::: Data supplied

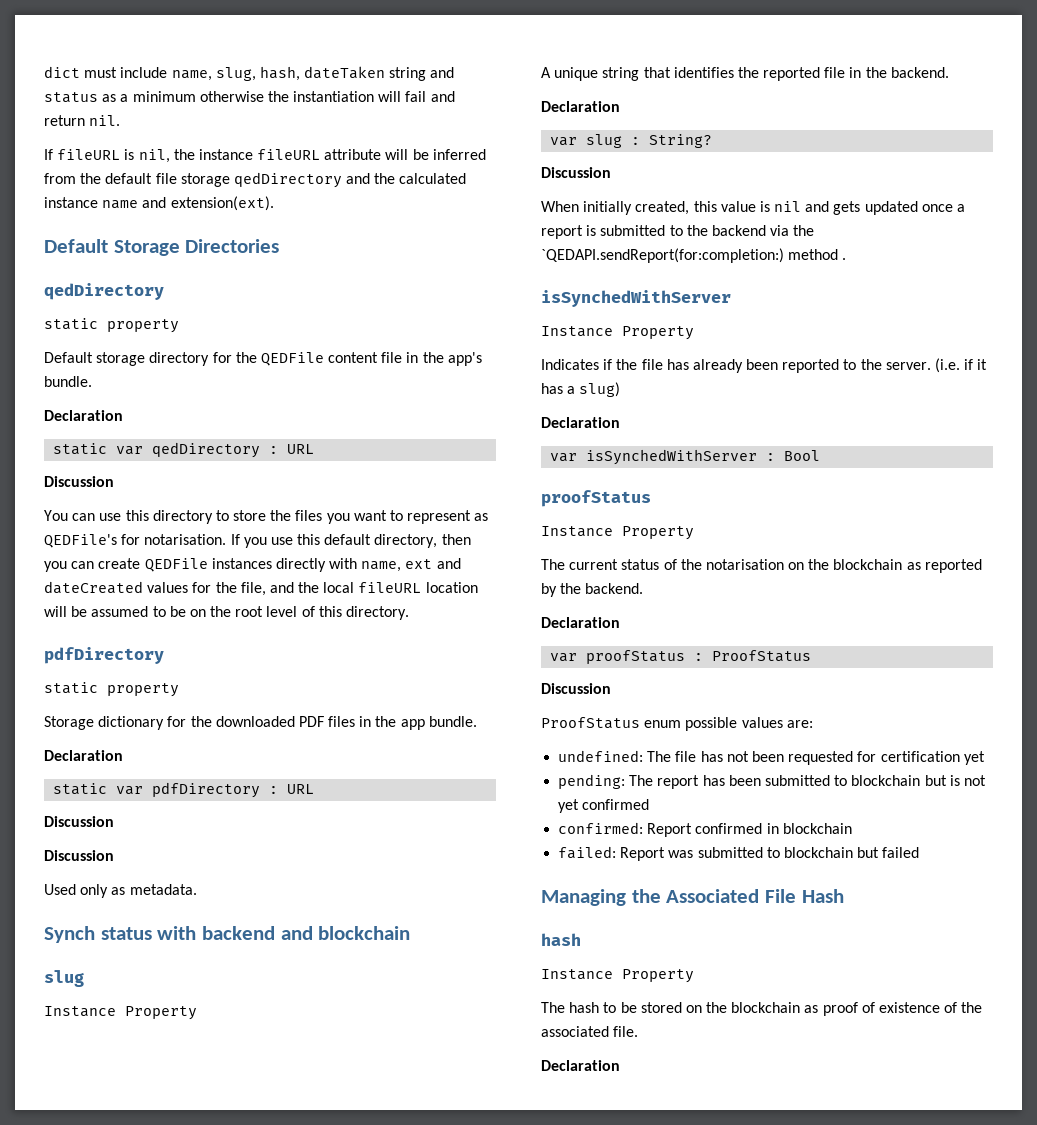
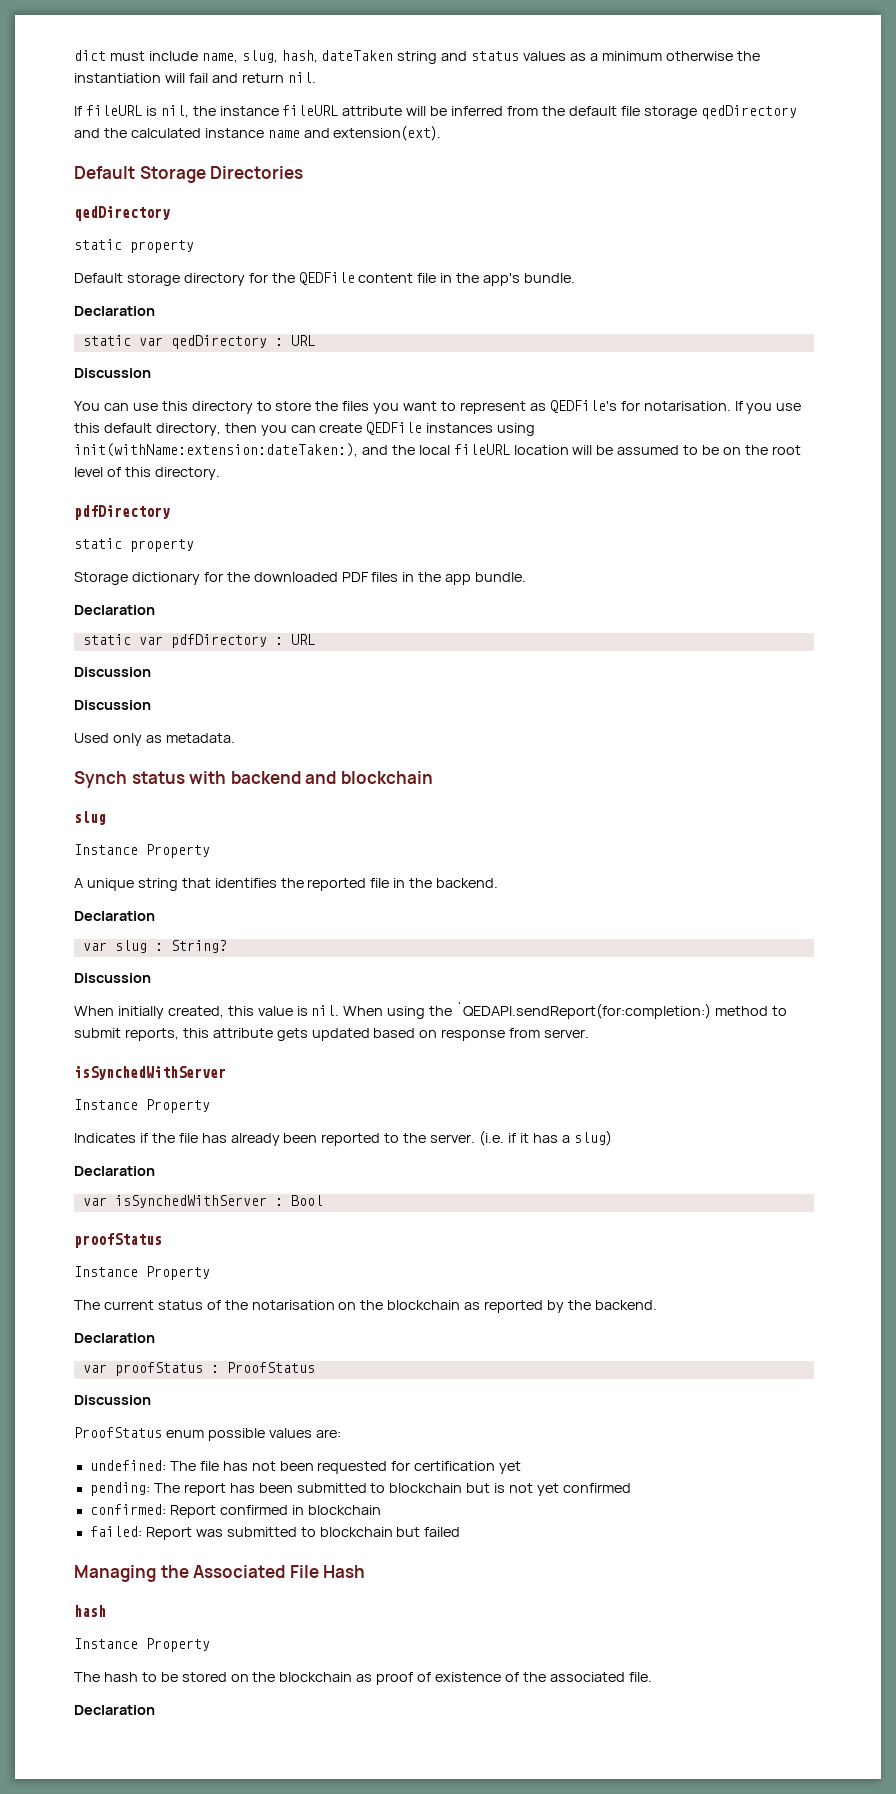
- dict must include name, slug, hash, dateTaken string and status as a minimum otherwise the instantiation will fail and return nil.
+ dict must include name, slug, hash, dateTaken string and status values as a minimum otherwise the instantiation will fail and return nil.
- If you use this default directory, then you can create QEDFile instances directly with name, ext and dateCreated values for the file, and the local fileURL location will be assumed to be on the root level of this directory.
+ If you use this default directory, then you can create QEDFile instances using init(withName:extension:dateTaken:), and the local fileURL location will be assumed to be on the root level of this directory.
- When initially created, this value is nil and gets updated once a report is submitted to the backend via the `QEDAPI.sendReport(for:completion:) method .
+ When initially created, this value is nil. When using the `QEDAPI.sendReport(for:completion:) method to submit reports, this attribute gets updated based on response from server.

::::::

From the line holding "and status values" to the last line of the data above, copy every line exactly and include nothing more.

Output for this exercise
+ dict must include name, slug, hash, dateTaken string and status values as a minimum otherwise the instantiation will fail and return nil.
- If you use this default directory, then you can create QEDFile instances directly with name, ext and dateCreated values for the file, and the local fileURL location will be assumed to be on the root level of this directory.
+ If you use this default directory, then you can create QEDFile instances using init(withName:extension:dateTaken:), and the local fileURL location will be assumed to be on the root level of this directory.
- When initially created, this value is nil and gets updated once a report is submitted to the backend via the `QEDAPI.sendReport(for:completion:) method .
+ When initially created, this value is nil. When using the `QEDAPI.sendReport(for:completion:) method to submit reports, this attribute gets updated based on response from server.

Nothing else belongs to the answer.